Permanent Archival Sources
- OSTI.gov
- NSR Nuclear Science References
- INSPIRE-HEP
- HEP Literature
- Physical Review Journals – cited as Mas.J
- Nuclear Instruments & Methods
Distinctions
- Full U.S. Department of Energy Scholarship — Science and Engineering Research
- Certificates of Mastery in Ion Optics and Mass Spectroscopy
- Contributor to over 30 peer-reviewed papers across PRC, NIM, Phys Lett
- Work cited globally for detector methodology and isotope discovery
- Components designed during this period remain in use at multiple labs
Personal Notes From This Era
These were some of the most intense and meaningful years of my life. We worked countless overnight shifts, sleeping on cots in the control room between beam cycles.
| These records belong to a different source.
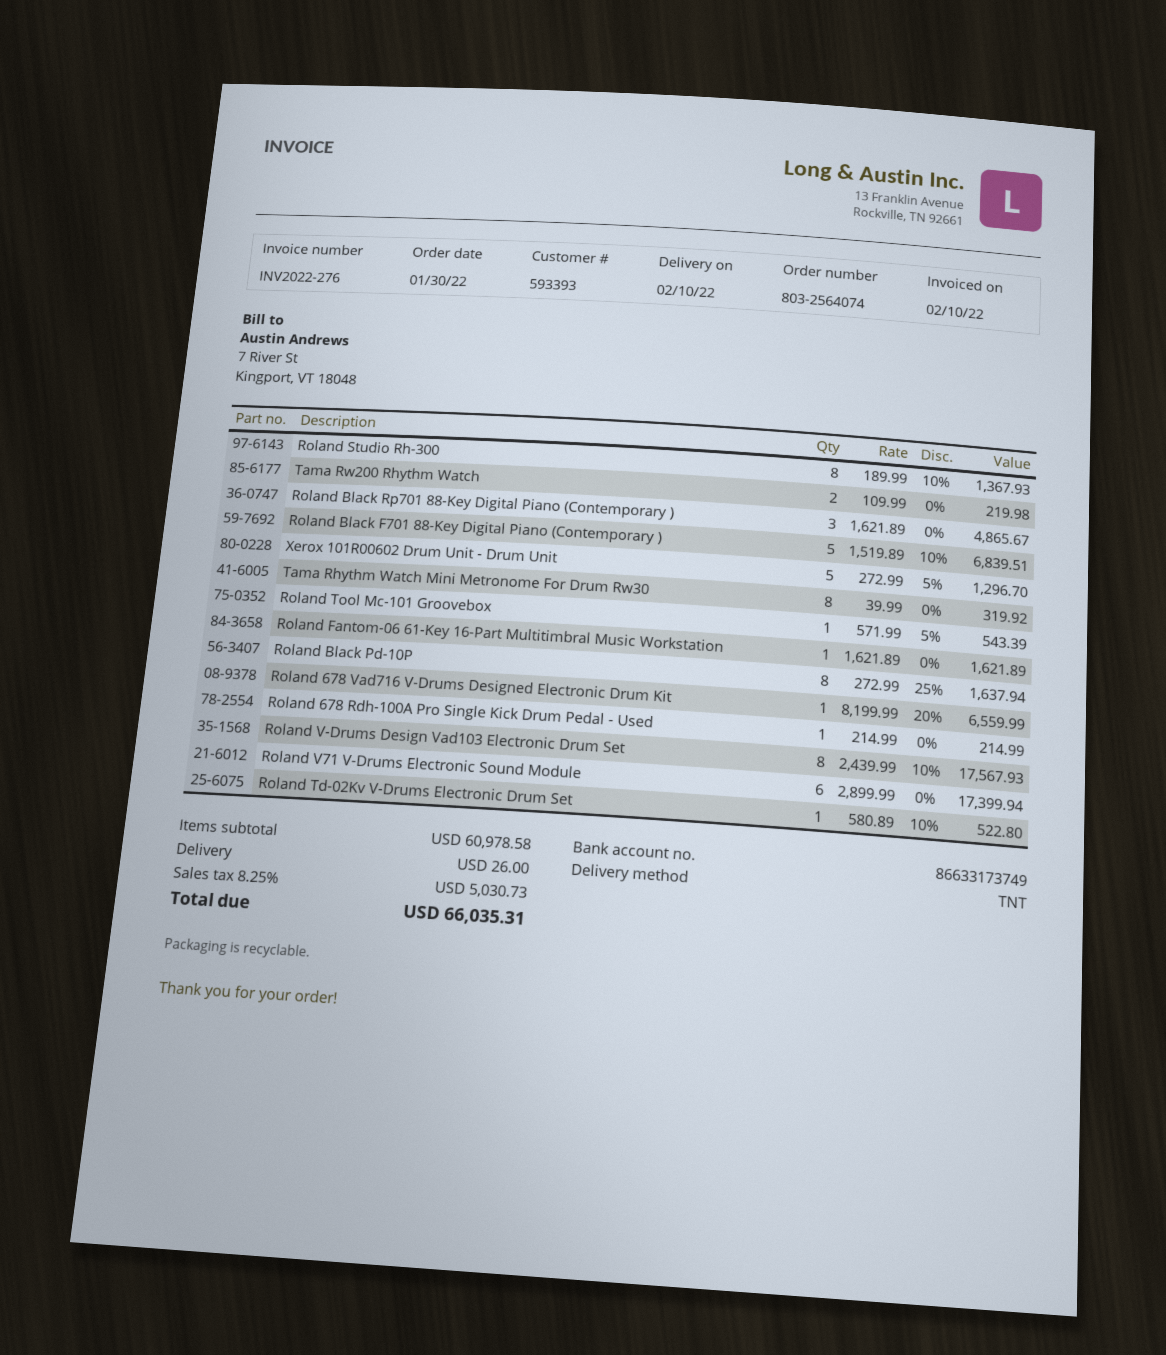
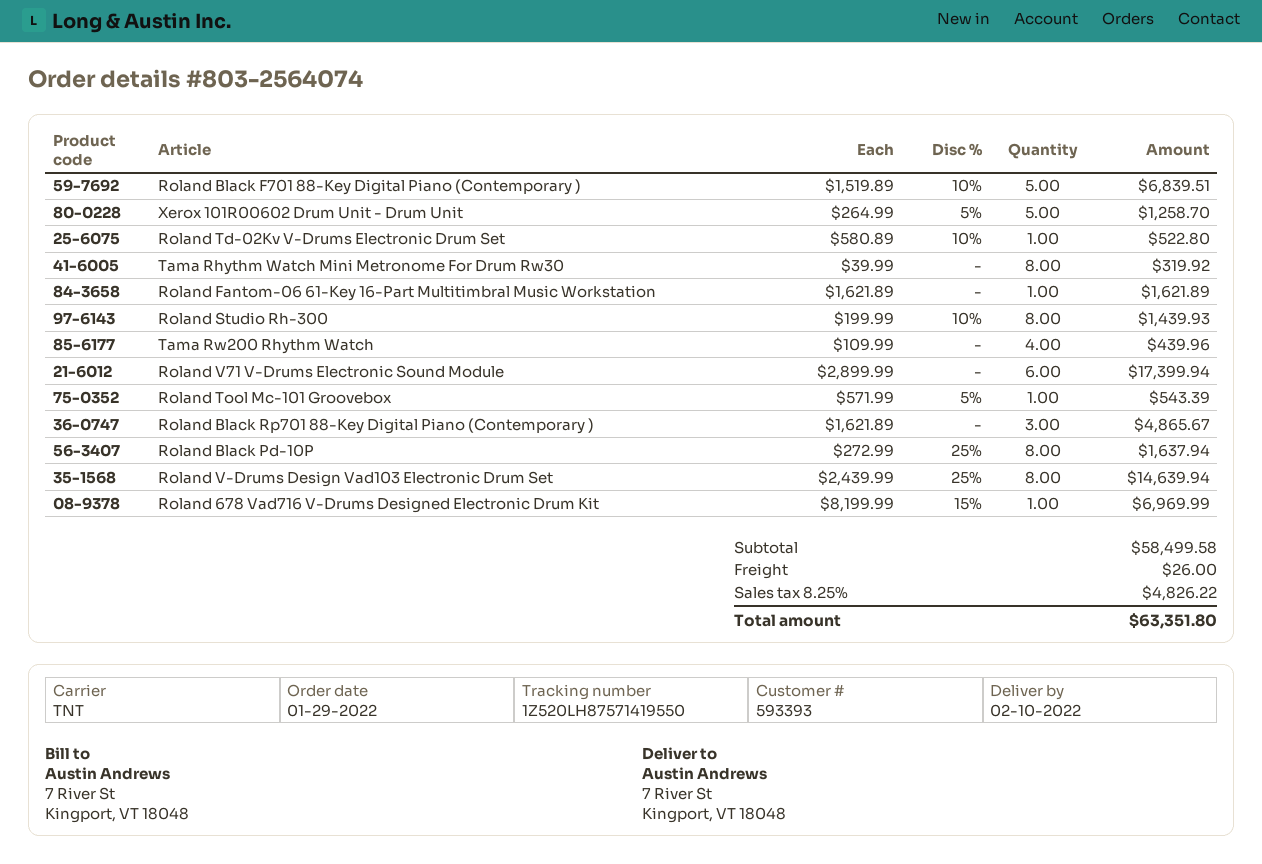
order date: 2022-01-30 -> 2022-01-29
Roland Studio Rh-300: 8 x 189.99 - 10% = 1367.93 -> 8 x 199.99 - 10% = 1439.93
Tama Rw200 Rhythm Watch: 2 x 109.99 = 219.98 -> 4 x 109.99 = 439.96
Xerox 101R00602 Drum Unit - Drum Unit: 5 x 272.99 - 5% = 1296.70 -> 5 x 264.99 - 5% = 1258.70
Roland 678 Vad716 V-Drums Designed Electronic Drum Kit: 1 x 8199.99 - 20% = 6559.99 -> 1 x 8199.99 - 15% = 6969.99
Roland 678 Rdh-100A Pro Single Kick Drum Pedal - Used: 1 x 214.99 = 214.99 -> none
Roland V-Drums Design Vad103 Electronic Drum Set: 8 x 2439.99 - 10% = 17567.93 -> 8 x 2439.99 - 25% = 14639.94
subtotal: 60978.58 -> 58499.58
tax: 8.25% = 5030.73 -> 8.25% = 4826.22
total: 66035.31 -> 63351.80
We spent years preparing, tuning, and validating experimental setups, often chasing a single measurement opportunity that might only exist for milliseconds. –Its about understanding the fundamentals.
What the papers do not show is the mentorship, the camaraderie, the failures, the breakthroughs, the ringing alarms at 3 a.m., the smell of ozone from the beamline, the sound of cryopumps, or the sheer pride of building (or breaking down) something on the atomic scale with our own hands.
The scientists I worked with were, and still are, some of the most brilliant minds in nuclear physics. Those years shaped how I think, how I approach systems, and how I solve problems. They are the foundation beneath everything I do today. –Mentorship passes the torch with greater knowledge and perpetuates continuation of discovery.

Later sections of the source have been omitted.